Härtig W, Brauer K, Fritschy J M, Brückner G, Bigl V
Department of Neurochemistry, Paul Flechsig Institute for Brain Research, University of Leipzig, Germany.
Brain Res. 1995 Sep 18;692(1-2):215-26. doi: 10.1016/0006-8993(95)00631-y.

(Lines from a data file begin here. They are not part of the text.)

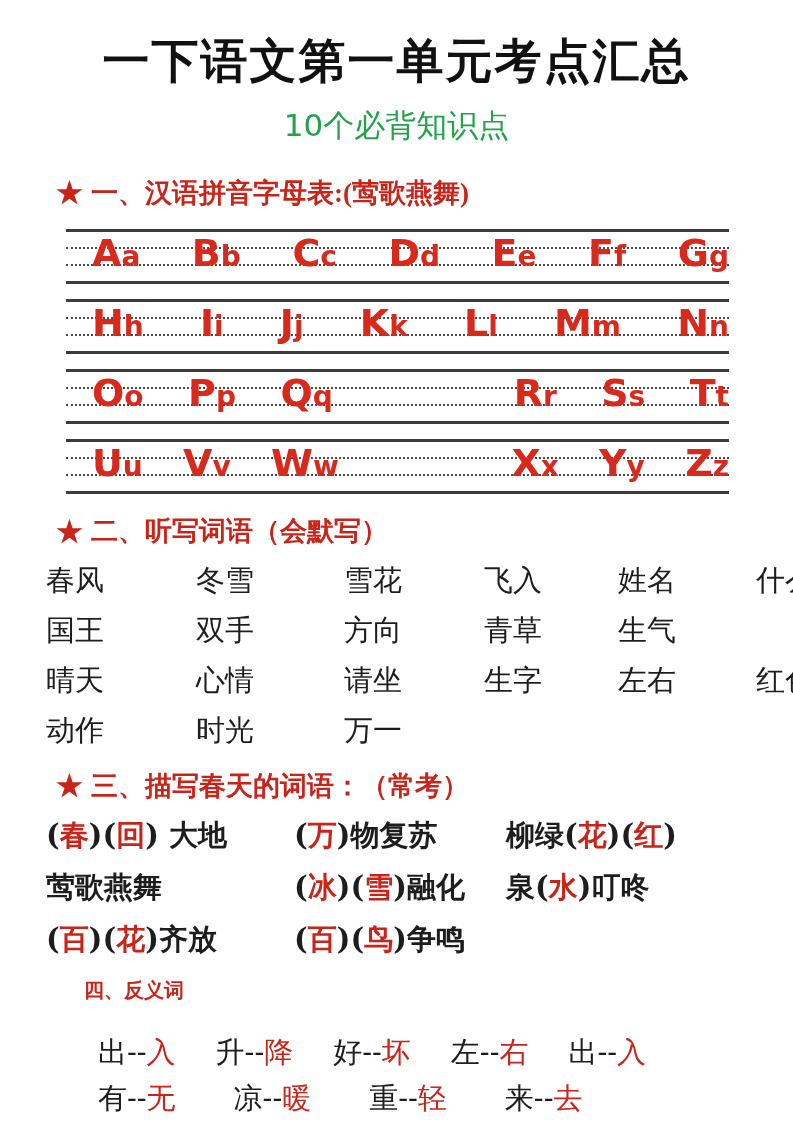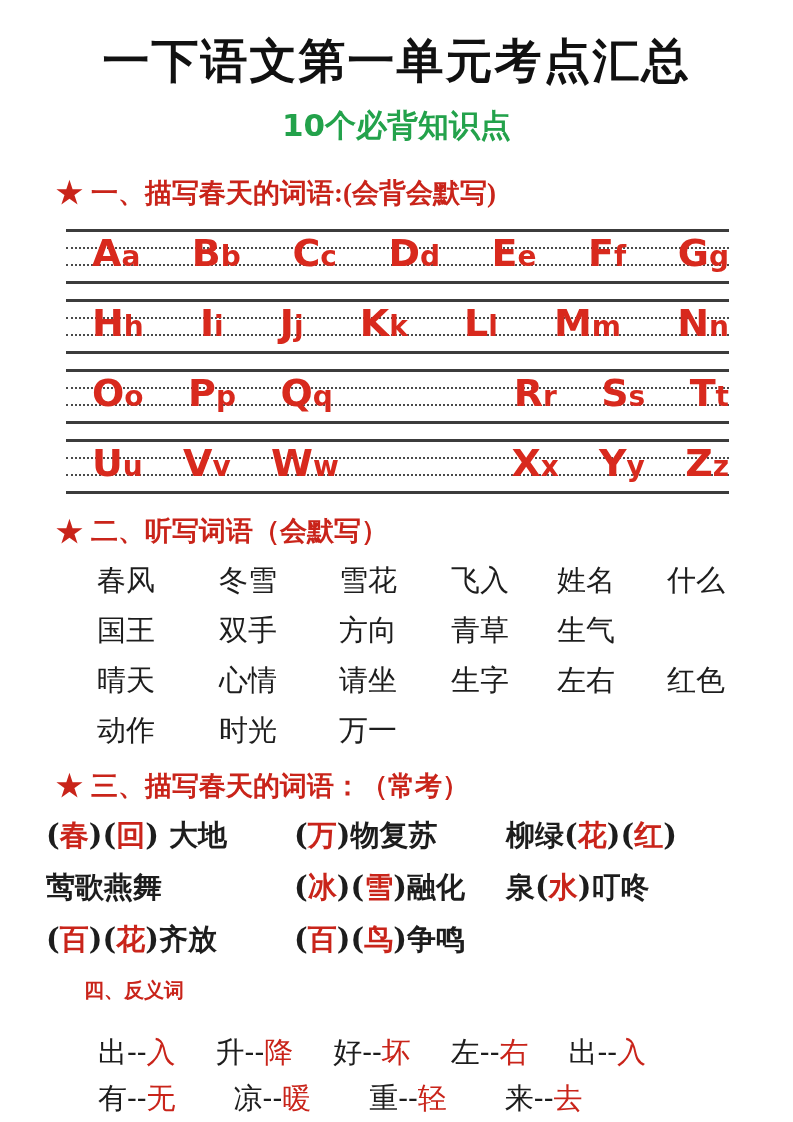"10个必背知识点" .page-subtitle { font-weight: bold -> normal }
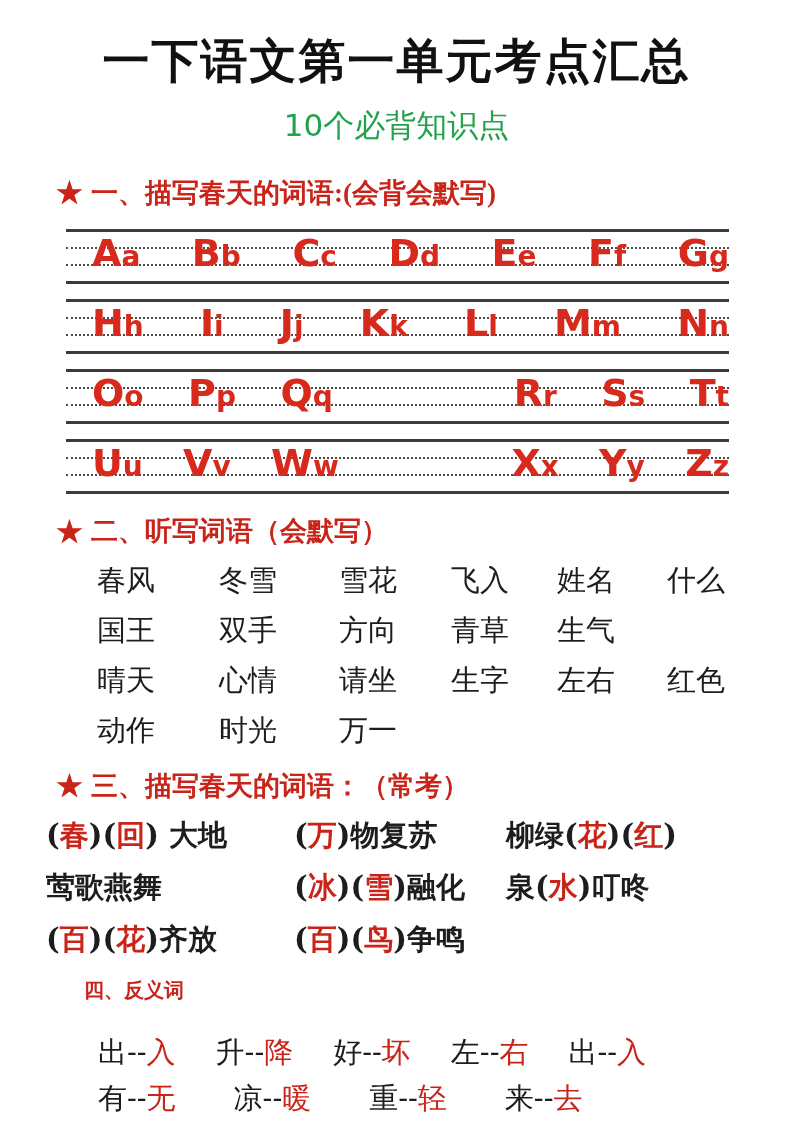"一、描写春天的词语:(会背会默写)" span { text: 描写春天的词语:(会背会默写 -> 汉语拼音字母表:(莺歌燕舞 }
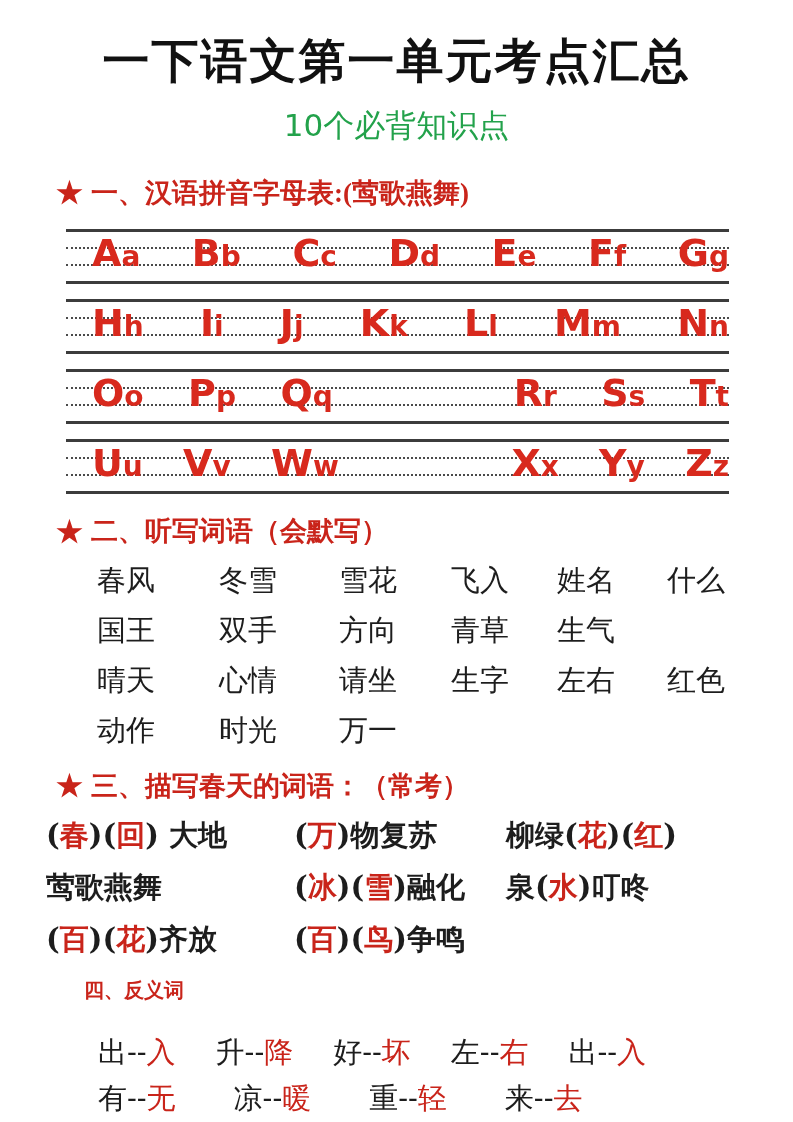"春风" .dict-row { gap: none -> 28px; padding-left: 97px -> 46px }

Forebrain sections of adult male Wistar rats were processed for the immunohistochemical detection of the GABAA receptor alpha 1 subunit. Alternate sections were used for double-staining with antibodies to glutamic acid decarboxylase (GAD), choline acetyltransferase (ChAT), the calcium binding proteins parvalbumin (PARV), calbindin (CALB) and calretinin (CR) as well as to nitric oxide synthase (NOS). alpha 1 receptor subunit-immunoreactive neurons were found to be inhomogeneously distributed in the rat basal forebrain. Numerous alpha 1 subunit-immunostained neurons occupied the central part of medial septum and diagonal band, the whole ventral pallidum and the globus pallidus. A moderate number was found in the lateral septum, and only very few in the striatum and nucleus accumbens. Double-immunofluorescence labelling revealed an apparently complete co-expression of GAD-immunoreactivity in alpha 1 subunit-immunoreactive cells of rat basal forebrain, but only a region-dependent proportion of GAD-immunoreactive cells showed alpha 1 subunit-immunoreactivity. Co-expression of PARV-immunoreactivity characterized the vast majority of the alpha 1 subunit-immunoreactive cells in the medial septum, diagonal band, ventral pallidum and globus pallidus. Striatal alpha 1 subunit-immunopositive neurons appeared PARV-immunonegative and did also not react with the other immunoreagents used in this study, except the GAD-antibody. CR-immunoreactivity was co-expressed in alpha 1 subunit-immunopositive cells of the ventral lateral septal nucleus and only exceptionally in the ventral pallidum, where the vast majority of CR-positive cells was monolabelled. A small minority of ChAT-immunoreactive, but in no case CALB- and NOS-immunoreactive cells were found to express the alpha 1 subunit-immunoreactivity. These findings confirm the data obtained by analyses of other brain regions suggesting a preferred co-existence of this GABAA receptor subunit with PARV and to a lesser degree with CR.
对成年雄性Wistar大鼠的前脑切片进行处理,以免疫组织化学方法检测GABAA受体α1亚基。用抗谷氨酸脱羧酶(GAD)、胆碱乙酰转移酶(ChAT)、钙结合蛋白小白蛋白(PARV)、钙结合蛋白(CALB)和钙视网膜蛋白(CR)以及一氧化氮合酶(NOS)的抗体对交替切片进行双重染色。发现α1受体亚基免疫反应性神经元在大鼠基底前脑分布不均匀。许多α1亚基免疫染色的神经元占据内侧隔核和斜角带的中央部分、整个腹侧苍白球和苍白球。在外侧隔核中发现数量适中,而在纹状体和伏隔核中仅发现极少数。双重免疫荧光标记显示,在大鼠基底前脑的α1亚基免疫反应性细胞中,GAD免疫反应性明显完全共表达,但只有部分区域依赖比例的GAD免疫反应性细胞显示α1亚基免疫反应性。PARV免疫反应性的共表达是内侧隔核、斜角带、腹侧苍白球和苍白球中绝大多数α1亚基免疫反应性细胞的特征。纹状体中α1亚基免疫阳性神经元显示PARV免疫阴性,并且除了GAD抗体外,也不与本研究中使用的其他免疫试剂发生反应。CR免疫反应性在腹外侧隔核中的α1亚基免疫阳性细胞中共表达,仅在腹侧苍白球中偶尔共表达,在腹侧苍白球中绝大多数CR阳性细胞为单标记。发现一小部分ChAT免疫反应性细胞,但未发现CALB和NOS免疫反应性细胞表达α1亚基免疫反应性。这些发现证实了通过对其他脑区分析获得的数据,表明该GABAA受体亚基与PARV优先共存,与CR共存程度较低。